My sister is A LOT like my mom, she looks very much like her (I don’t look like mom at all, people don’t even think we are related :( ) and I think because of that they share a lot of the same habits and bonds. My little sister (chinky, chinku, bunty, bubbli, tingu, choti , chotu, bucha, piddi, cuteums, guppo, niya) is one of the cutest people you’ll see. She was the most adorable baby, really round and fluffy (she will NOT appreciate this description) she’s way too sensitive than she should be and well I guess that’s what makes her cute and innocent. I remember most of her incidents from when she was younger. I was in school around the same time she was, and because of her being the way she was, she would get picked on A LOT. I cannot even begin to tell you the number of bullies she was troubled by, and it was only because she would never say anything back. She would come home and start crying and that she never wanted to go to school again. Of course it would irritate me a lot and I told her that I would go to her class with her the next day. However, the next day, right before entering her class she would say, “no Hafsa, don’t say anything, maybe they didn’t mean it that way,” and just try not get me to go and say anything at all. Well I was the older sister, I couldn’t listen to chotu, I went in and made sure no one ever troubled my little sister again (fyi, those very same people are her very good friends now: p)

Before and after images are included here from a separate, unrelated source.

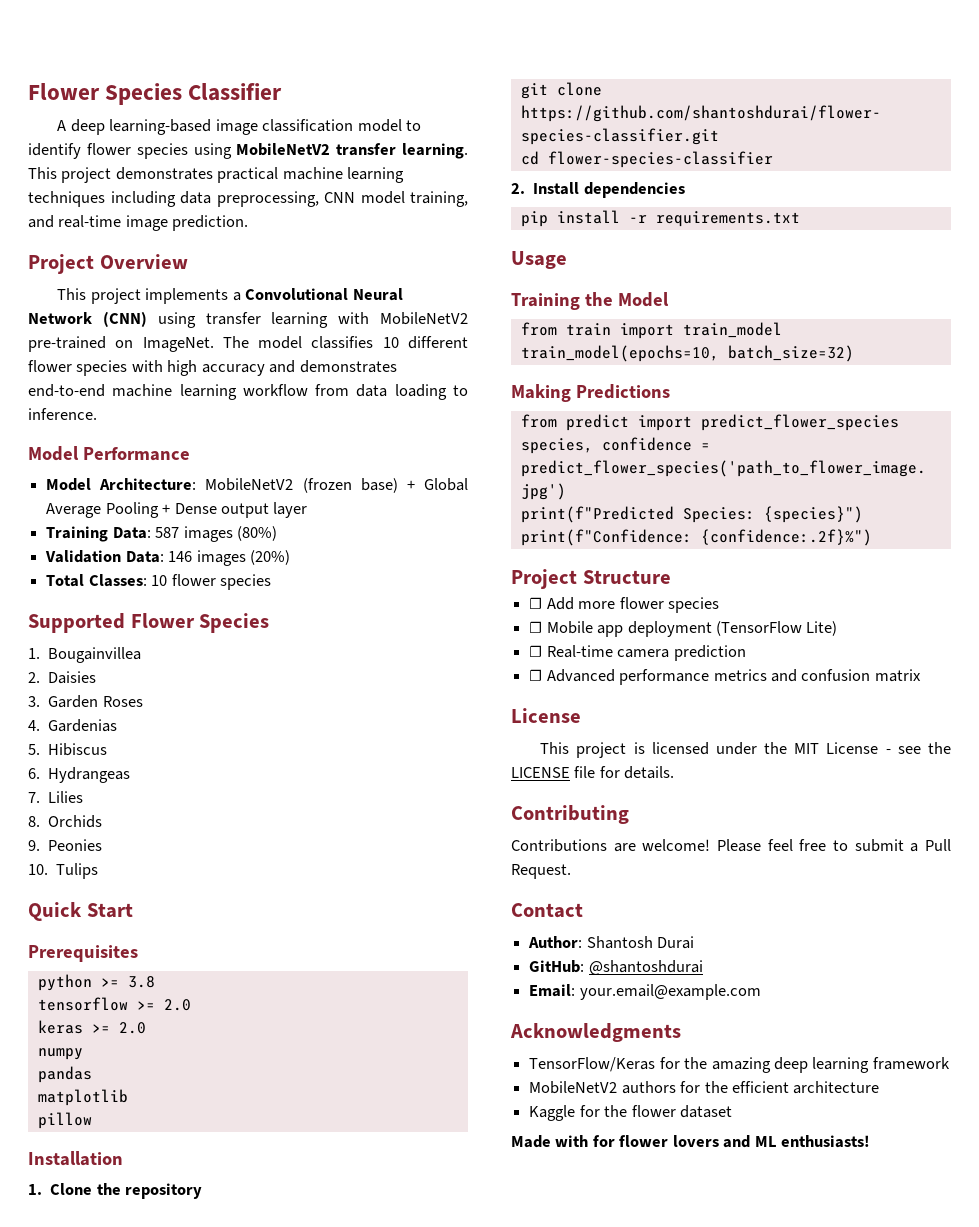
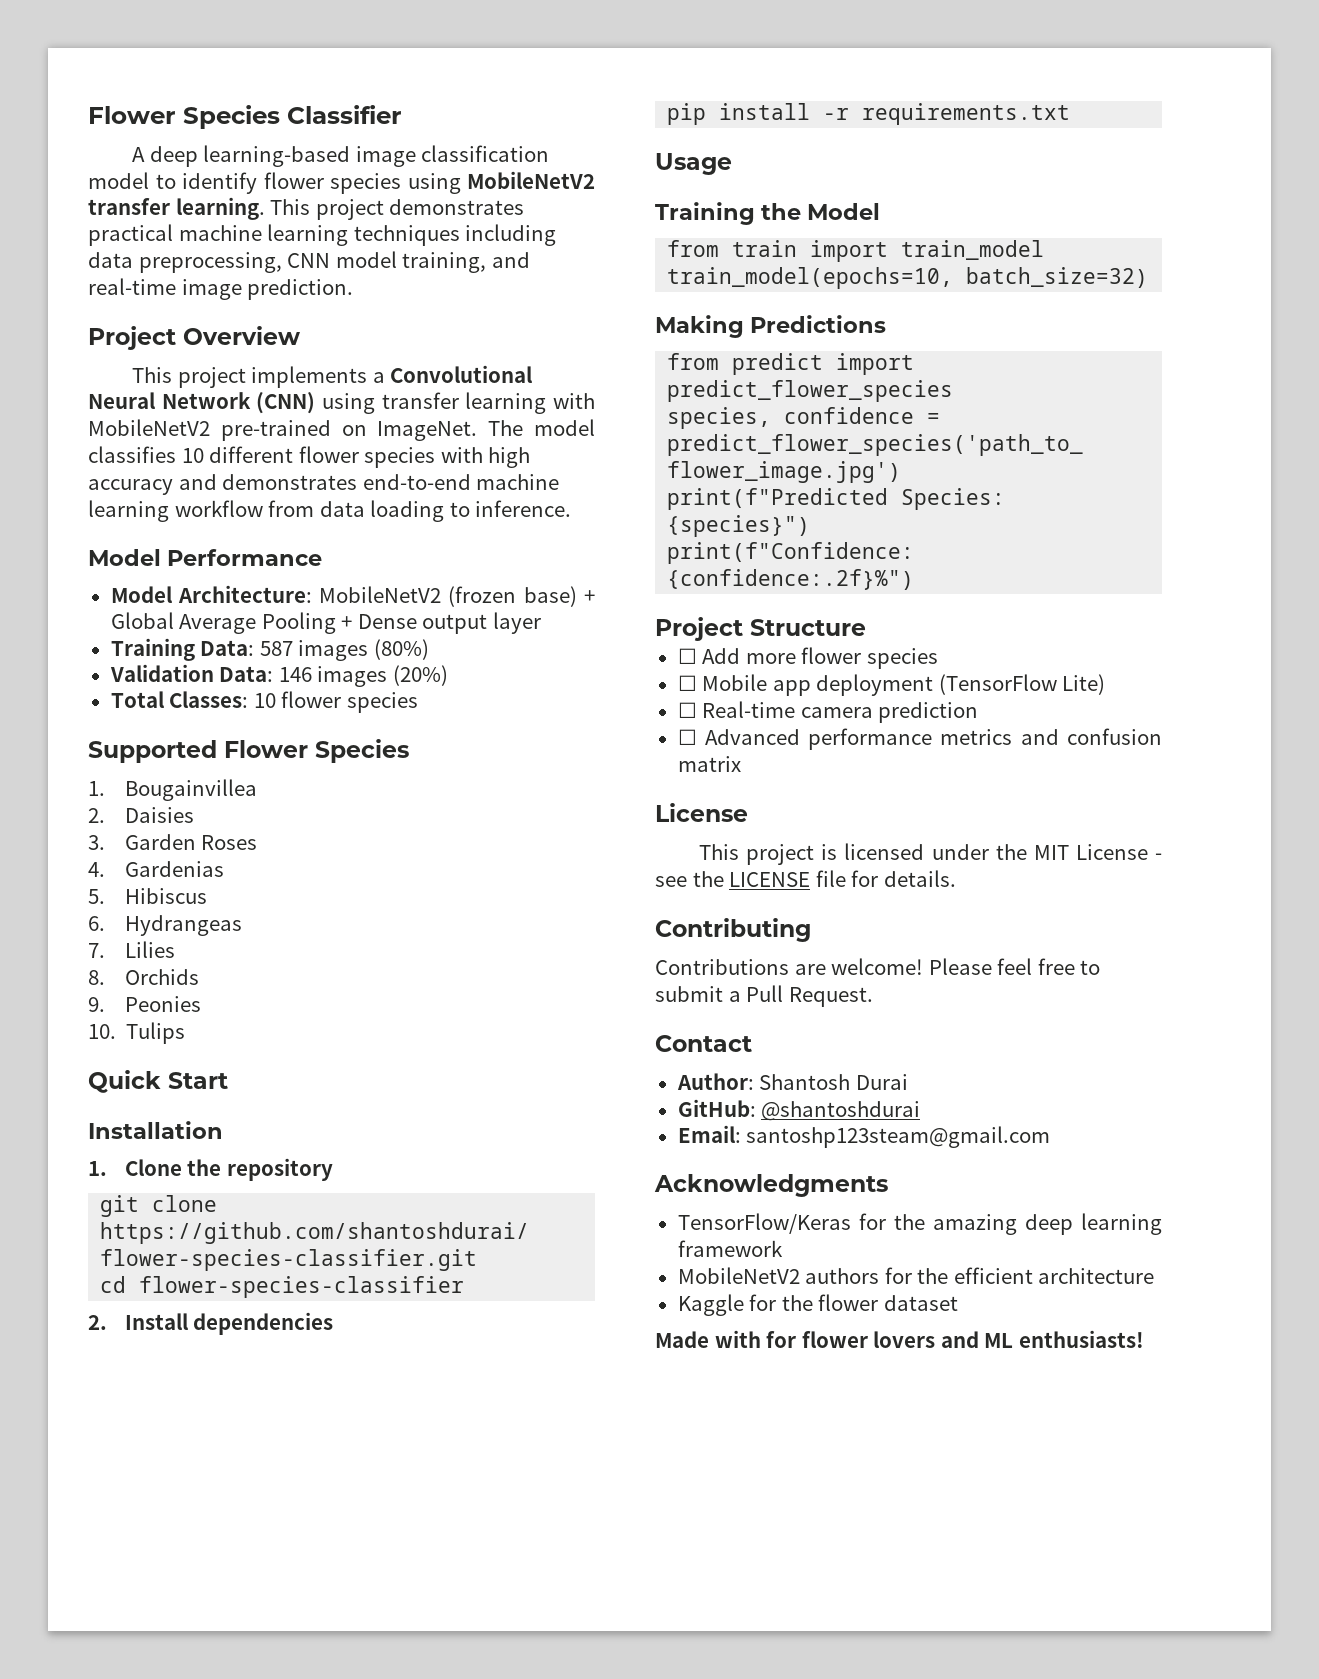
- Prerequisites
- python >= 3.8
- tensorflow >= 2.0
- keras >= 2.0
- numpy
- pandas
- matplotlib
- pillow
- Email: your.email@example.com
+ Email: santoshp123steam@gmail.com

Then there is my adorable friend sakina aka sakoo. You can hardly say she is her age, and all day at university reminds me of my little sister in the things she does. Obviously she is a lot shorter than me, because well I’m too tall and we hang out a lot together. But really she is just as sensitive as my little sister. I think half the time I treat her that way too, very protectively, even though she is the older one! What to do, when I look at her, all I see is this sensitive kid who needs protection, and what else am I for? Saviour of all, the protector, THE ONE. Lol. Well my most favorite incident with sakoo has to be the time she told me about one of her other friends in university. The ones she hangs out with sometimes when I’m not there. Well, she was with her friends and they were looking at pictures, and sakoo being a kid that she is, asked to look at it twice. The friend got angry and almost kind of yelled at her to wait a minute. Well just imagine HOW sensitive sakoo is that she started crying at that. Next day, it slipped sakoo’s mouth in front of me that this happened and well of course I got angry because they made her cry, even though I DID think it was a silly reason to cry for. I made sure the friends never treated her like that again. Well I used a few words that is all. I wouldn’t hurt a bird (yea right!) The friends are now always humming around her making sure she is okay :)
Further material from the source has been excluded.